Rowilda's looms are on the ground floor of the owner's  house.  Crates and sacks of thread are all over the place.  The process of weaving starts in this corner where you see wooden rods hanging from the ceiling.  Manang Vangie explained how different coloured threads are hung from these rods then looped together in colour patterns for the weavers to use.

From the rods, these brightly colored skeins of thread are created.  The colour pattern will make  simple but attractive designs used mostly in  linens like napkins and table runners.
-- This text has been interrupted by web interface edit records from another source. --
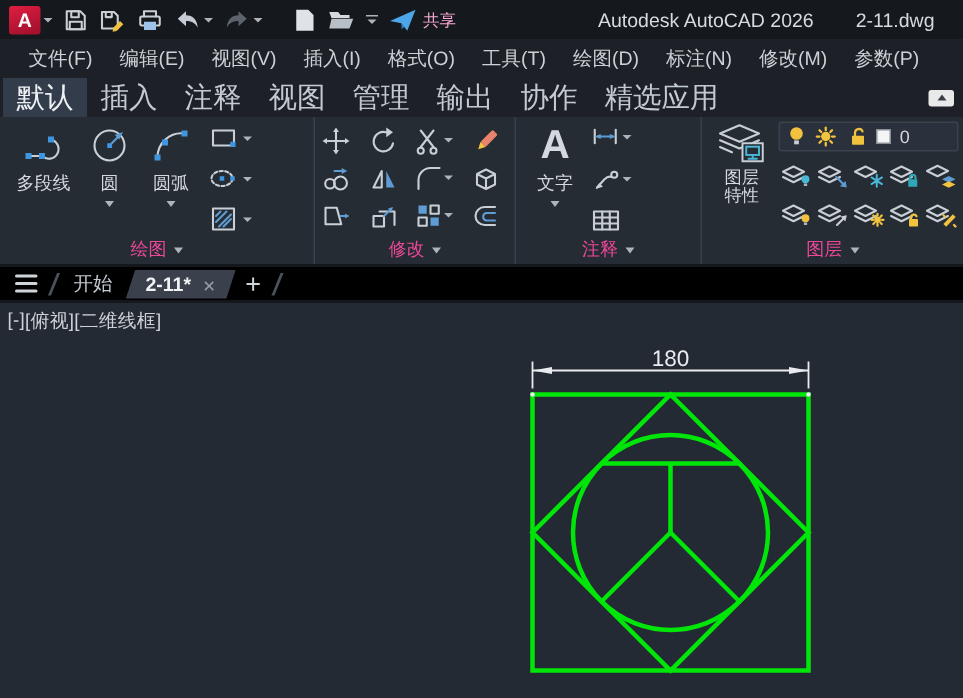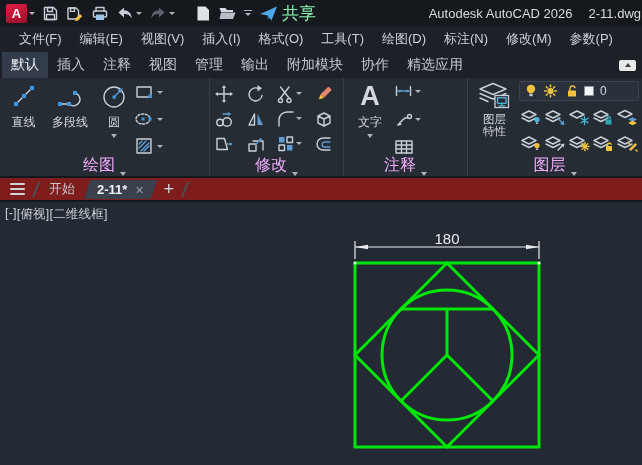--- a/index.html
+++ b/index.html
@@ -19,7 +19,7 @@
   .qat-sep{width:6px}
   .title-group{position:absolute;right:1px;top:0;height:26px;display:flex;align-items:center;gap:16px;
                color:#d7dade;font-size:13px}
-  .share-label{color:#86efac;font-size:17px;margin-left:2px}
+  .share-label{color:#f9a8d4;font-size:11px;margin-left:2px}
   
   .menubar{height:26px;background:#1d2127;display:flex;align-items:center;padding:0 10px}
   .menu-item{color:#ccd1d7;font-size:13px;padding:0 9px;white-space:nowrap}

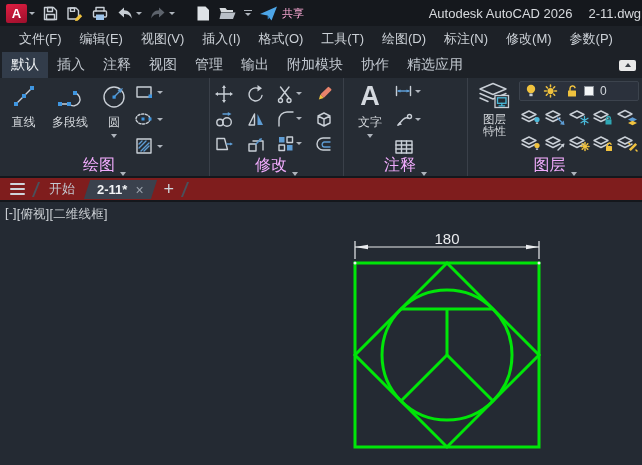--- a/index.html
+++ b/index.html
@@ -17,7 +17,7 @@
   .caret{width:0;height:0;border-left:3.5px solid transparent;border-right:3.5px solid transparent;border-top:4px solid #aeb4bc;display:inline-block}
   .caret.small{border-left-width:3px;border-right-width:3px;border-top-width:3.5px}
   .qat-sep{width:6px}
-  .title-group{position:absolute;right:1px;top:0;height:26px;display:flex;align-items:center;gap:16px;
+  .title-group{position:absolute;right:19px;top:0;height:26px;display:flex;align-items:center;gap:28px;
                color:#d7dade;font-size:13px}
   .share-label{color:#f9a8d4;font-size:11px;margin-left:2px}
   

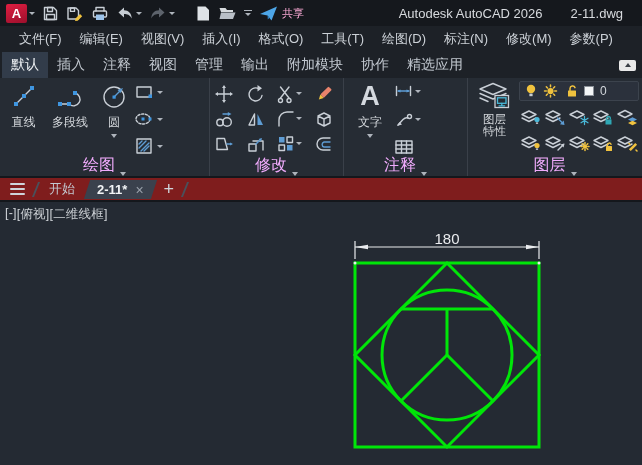--- a/index.html
+++ b/index.html
@@ -25,7 +25,7 @@
   .menu-item{color:#ccd1d7;font-size:13px;padding:0 9px;white-space:nowrap}
   
   .ribbontabs{height:26px;background:#1d2127;display:flex;align-items:stretch;padding-left:2px;position:relative}
-  .rtab{color:#c3c9d1;font-size:14px;padding:0 9px;display:flex;align-items:center;white-space:nowrap}
+  .rtab{color:#c3c9d1;font-size:19px;padding:0 9px;display:flex;align-items:center;white-space:nowrap}
   .rtab.active{background:#323c4a;color:#eef1f4}
   .ribbon-collapse{margin-left:auto;margin-right:6px;align-self:center;width:17px;height:11px;background:#e9e9e9;
                    border-radius:2px;display:flex;align-items:center;justify-content:center}

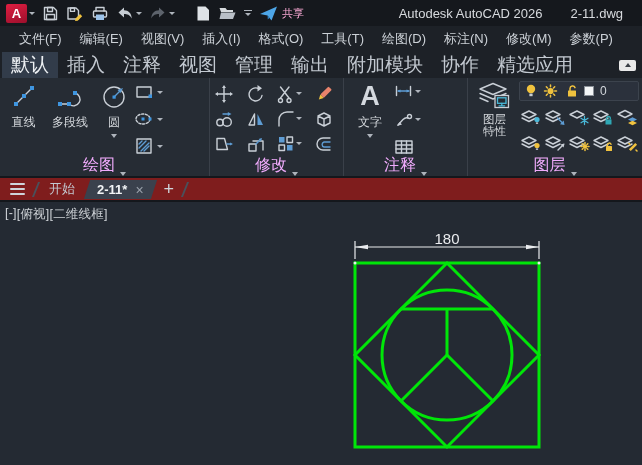--- a/index.html
+++ b/index.html
@@ -164,7 +164,6 @@
   <span class="rtab">视图</span>
   <span class="rtab">管理</span>
   <span class="rtab">输出</span>
-  <span class="rtab">附加模块</span>
   <span class="rtab">协作</span>
   <span class="rtab">精选应用</span>
   <span class="ribbon-collapse">

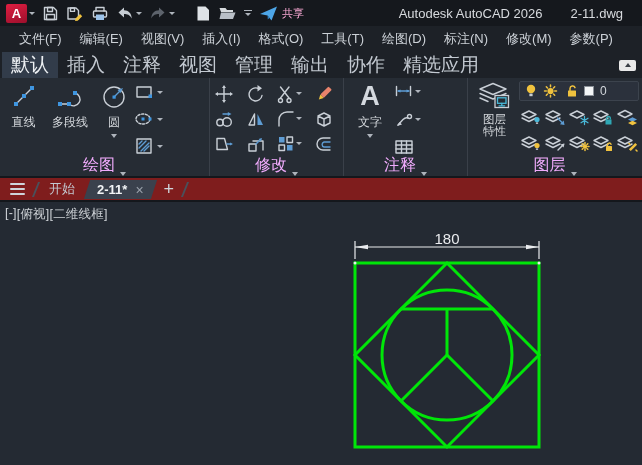--- a/index.html
+++ b/index.html
@@ -175,15 +175,6 @@
 
   <div class="panel sep" style="width:210px">
     <div class="panel-content" style="padding-left:3px">
-      <div class="bigbtn" style="width:41px">
-        <svg width="30" height="30">
-          <line class="st" x1="7" y1="23" x2="23" y2="7"></line>
-          <rect class="grip" x="5" y="21" width="4" height="4"></rect>
-            <rect class="grip" x="21" y="5" width="4" height="4"></rect>
-            <rect class="grip" x="13" y="13" width="4" height="4"></rect>
-        </svg>
-        <span class="lbl">直线</span>
-      </div>
       <div class="bigbtn" style="width:52px">
         <svg width="30" height="30">
           <path class="st" d="M5 23 H14 A6.5 6.5 0 1 0 20 12"></path>

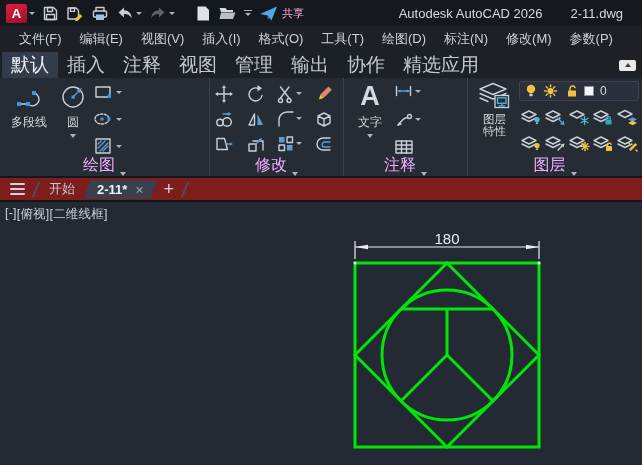--- a/index.html
+++ b/index.html
@@ -194,6 +194,16 @@
         <span class="lbl">圆</span>
         <i class="caret"></i>
       </div>
+      <div class="bigbtn" style="width:46px">
+        <svg width="30" height="30">
+          <path class="st" d="M6 24 A16 16 0 0 1 24 8"></path>
+          <rect class="grip" x="4" y="22" width="4" height="4"></rect>
+            <rect class="grip" x="22" y="6" width="4" height="4"></rect>
+            <rect class="grip" x="9" y="12" width="4" height="4"></rect>
+        </svg>
+        <span class="lbl">圆弧</span>
+        <i class="caret"></i>
+      </div>
       <div class="smallcol" style="margin-left:2px">
         <div class="smallrow">
           <svg width="21" height="20">

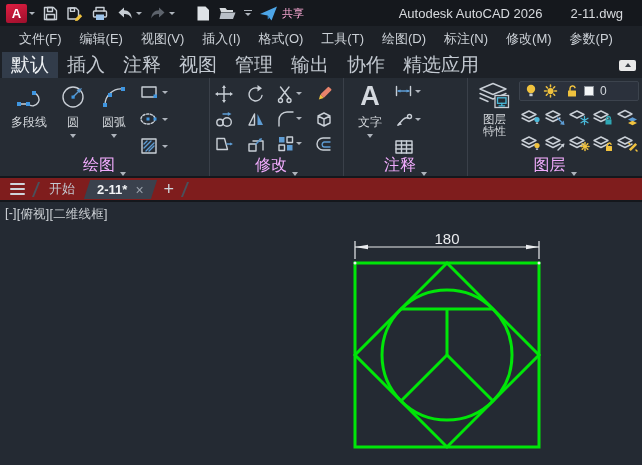--- a/index.html
+++ b/index.html
@@ -34,8 +34,8 @@
   .ribbon{height:100px;background:#262c34;display:flex;box-sizing:border-box;border-bottom:2px solid #14171c}
   .panel{position:relative;box-sizing:border-box;height:98px}
   .panel.sep{border-right:1px solid #3a4049}
-  .panel-label{position:absolute;bottom:0;left:0;right:0;height:19px;display:flex;align-items:flex-end;justify-content:center;gap:5px;
-               color:#f0abfc;font-size:16px}
+  .panel-label{position:absolute;bottom:0;left:0;right:0;height:19px;display:flex;align-items:center;justify-content:center;gap:5px;
+               color:#ec4899;font-size:12px}
   .panel-content{height:79px;display:flex;align-items:flex-start}
   .bigbtn{display:flex;flex-direction:column;align-items:center;padding-top:3px}
   .bigbtn .lbl{color:#d6dade;font-size:12px;margin-top:3px;white-space:nowrap}

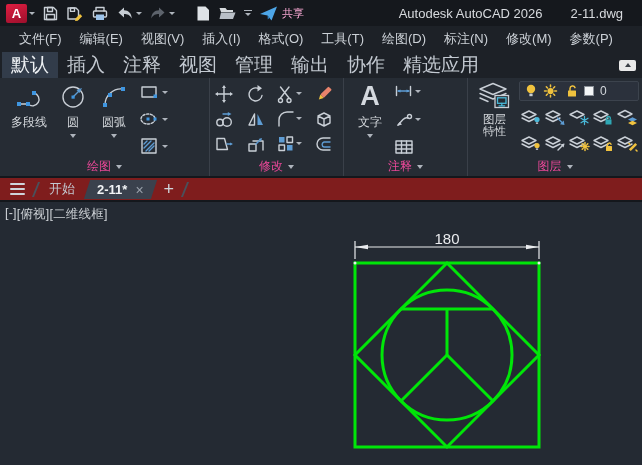--- a/index.html
+++ b/index.html
@@ -52,7 +52,7 @@
   .layer-grid{display:grid;grid-template-columns:repeat(5,24px);grid-auto-rows:26px;align-items:center;justify-items:center;margin-top:2px}
   .two-line{color:#d6dade;font-size:11.5px;line-height:12px;text-align:center;margin-top:2px}
   
-  .doctabs{height:24px;background:#7f1d1d;box-sizing:border-box;border-bottom:2px solid #14171c;
+  .doctabs{height:24px;background:#000000;box-sizing:border-box;border-bottom:2px solid #14171c;
            display:flex;align-items:center;padding:0 8px;gap:8px}
   .burger{display:flex;flex-direction:column;gap:3px;padding:2px}
   .burger i{width:15px;height:2px;background:#cfd4da;border-radius:1px}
Inabel is purely handwoven.  The looms are operated using foot pedals that the weaver pushes on to weave the fabric.  It's a time consuming process -- Manang Vangie said  that an expert and experienced weaver can finish from 5 to 10  meters a day using a simple design.
More complicated and traditional patterns take much longer and sometimes a whole day's work will yield just a few meters.

Perhaps it was merienda time when we visited because most of the weavers were not at their looms.  However we did see the different projects that they were working on.

Manang Vangie said they were rushing orders for a trade fair that would be held in Manila.  Quite a number of finished table runners were just waiting to be wrapped.  Do you see that big loom in the background?  That is used to weave wide and large pieces like blankets and bedcovers.  

I asked Manang Vangie about the future of the inabel industry.  She pointed out that nowadays 
young people are no longer interested in learning to weave inabel -- finding the process too tedious and time consuming.  I suppose everyone wants to work in the big city instead.
Later on, my suki Mang Dante would also mention that he believed that technology like phones, tablets and computers  have contributed to the decline in young people taking up weaving.  Who wants to sit at a loom the whole day when you can be playing on your PS4?

It was an educational and entertaining visit to Rowilda's factory.
 Here's a photo of his brother, Mang Dominic Panela, owner  of Rowilda's along with his wife
and Manang Vangie.   Thank you for showing me the art of inabel weaving!


This lovely painting of a weaver at her loom was hanging in a corner at Rowilda's .  
Mang Dante and Mang Dominic both mentioned that it was their mother who taught them how 
to weave.  
She has been weaving inabel all her life and would still be doing it now at 92,  if not for a fall a 
few months ago that has now kept her at home.  
I wonder if she is the woman in the painting -- weaving and painstakingly creating her inabel masterpieces.